The question was asked several times in several ways by officials of the town of Longboat Key at a Barrier Island Elected Officials meeting last Wednesday.

But they left frustrated and skeptical about Port Dolphin officials’ consistent answers – for commercial, competitive and legal reasons, it’s confidential.

"More sand is there that has not been identified yet. We asked for information, and you didn’t give it to us," Town Manager Bruce St. Denis said.

Some survey data is confidential, but the sand identified in the surveys ranges from light gray to dark brown, and is not suitable for beach renourishment, Port Dolphin’s German Castro said.
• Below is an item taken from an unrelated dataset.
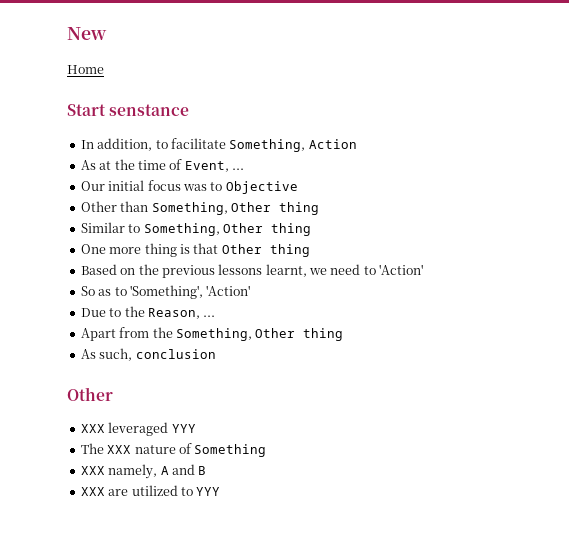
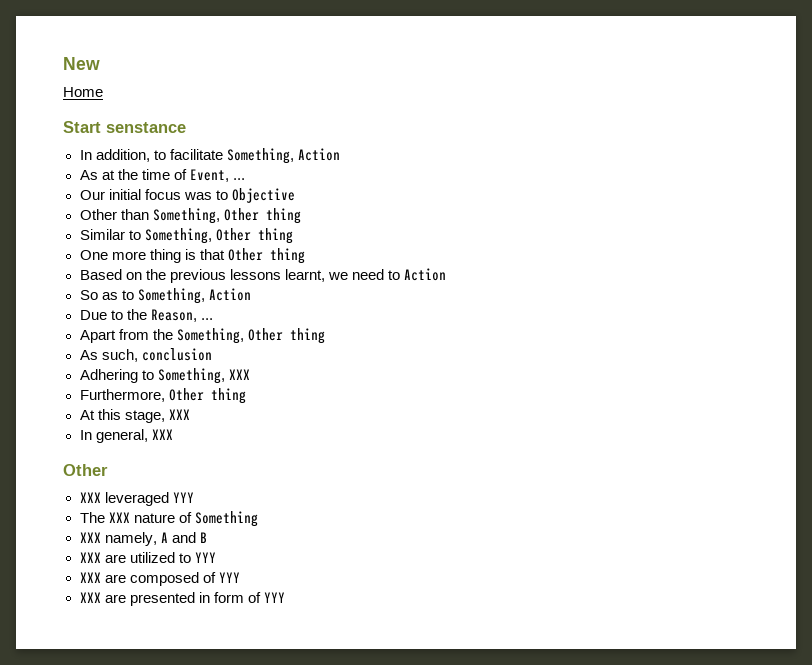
[379,264,424,275] 'Action' -> [403,268,446,281] Action
[129,285,251,299] 'Something', 'Action' -> [137,288,251,304] Something, Action
(216, 354) none -> [79,368,250,384] [79,388,246,404] [79,409,190,423] [79,429,173,443] // Adhering to Something, XXX // Furthermore, Other thing // At this stage, XXX // In general, XXX
(221, 491) none -> [79,572,240,586] [79,592,285,606] // XXX are composed of YYY // XXX are presented in form of YYY

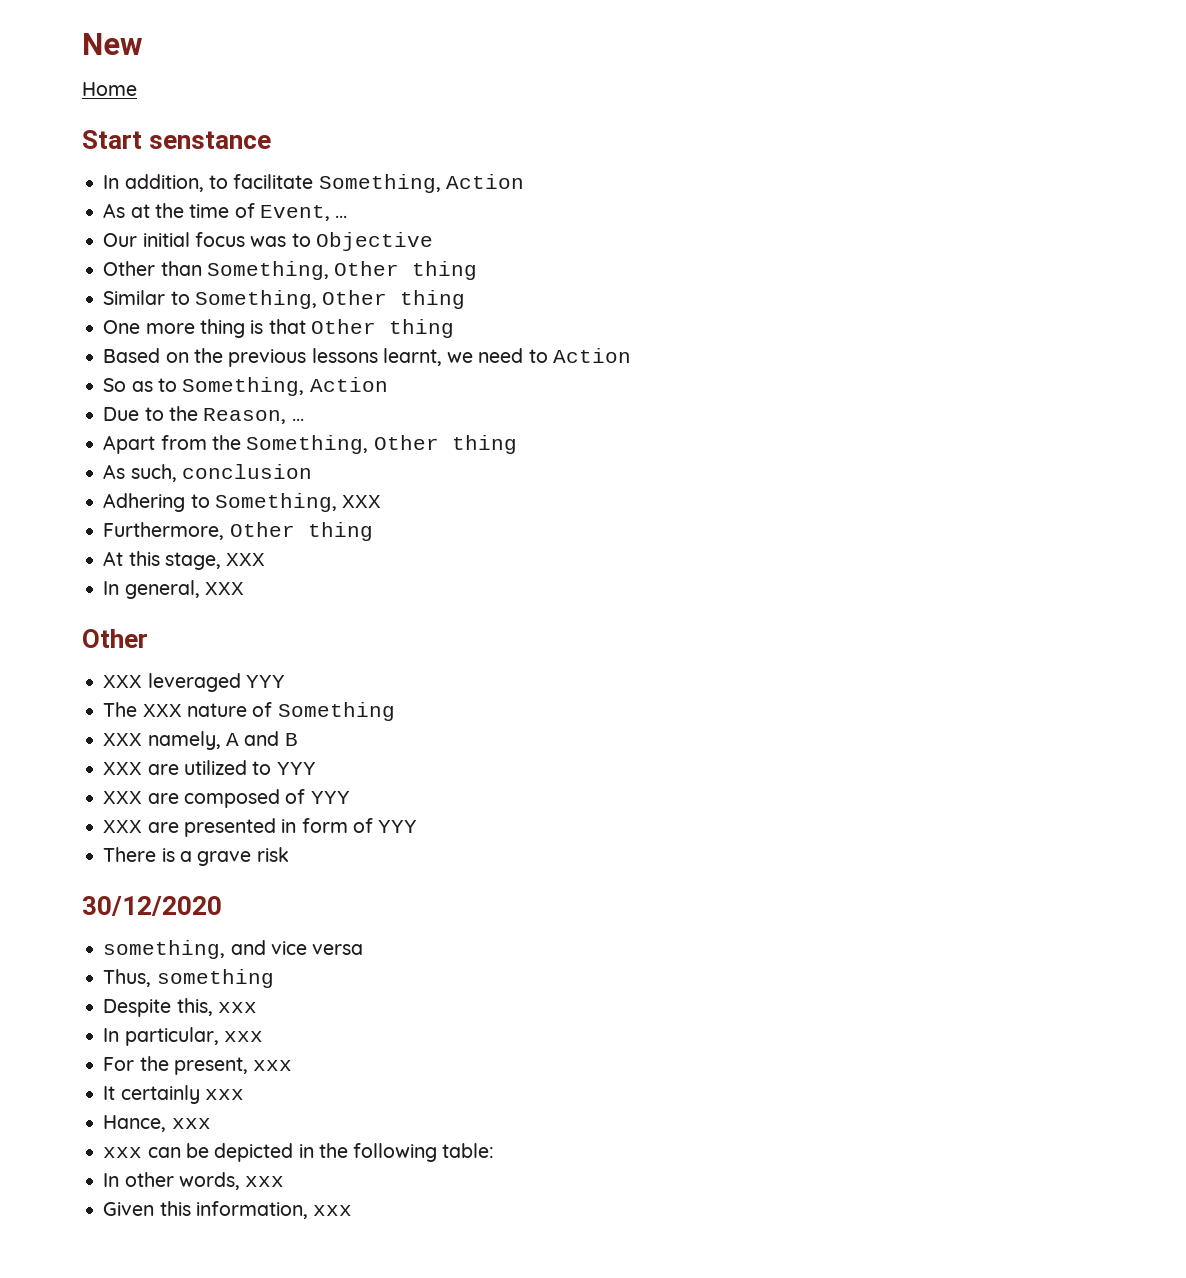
(285, 597) none -> [103,847,289,866] [82,896,222,916] [103,940,364,959] [103,969,274,988] [103,998,257,1017] [103,1027,263,1046] [103,1056,293,1075] [103,1085,244,1104] [103,1115,211,1132] [103,1143,495,1162] [103,1172,285,1190] [103,1201,353,1219] // There is a grave risk // 30/12/2020 // something, and vice versa // Thus, something // Despite this, xxx // In particular, xxx // For the present, xxx // It certainly xxx // Hance, xxx // xxx can be depicted in the following table: // In other words, xxx // Given this information, xxx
He added that in-depth reviews to be conducted by multiple local, state and federal agencies during the permitting process should alleviate concerns.

But what’s under the dark sand could be fine, white beach sand, town officials say, adding that the town is willing to pay its own consultant to do studies of the sand deposits if Port Dolphin would share its data.

The Houston-based company attended the meeting to announce a proposed change in its original pipeline path, which was slated to plow through a high quality underwater sand reserve off the north end of Anna Maria Island.

In response to local official’s concerns, Port Dolphin surveyed the area and curved its new path away from the reserve used by Manatee County to renourish Anna Maria Island and Longboat Key beaches.

"We heard the community and we stepped up to get away from the sand resources," Port Dolphin spokesman Harry Costello said.

But Longboat Key officials said Wednesday that the new pipeline path could run through undiscovered reserves of fine, white sand, which is hard to come by and costly to find - the town spent has spent $1.5 million to find sand reserves since 2004.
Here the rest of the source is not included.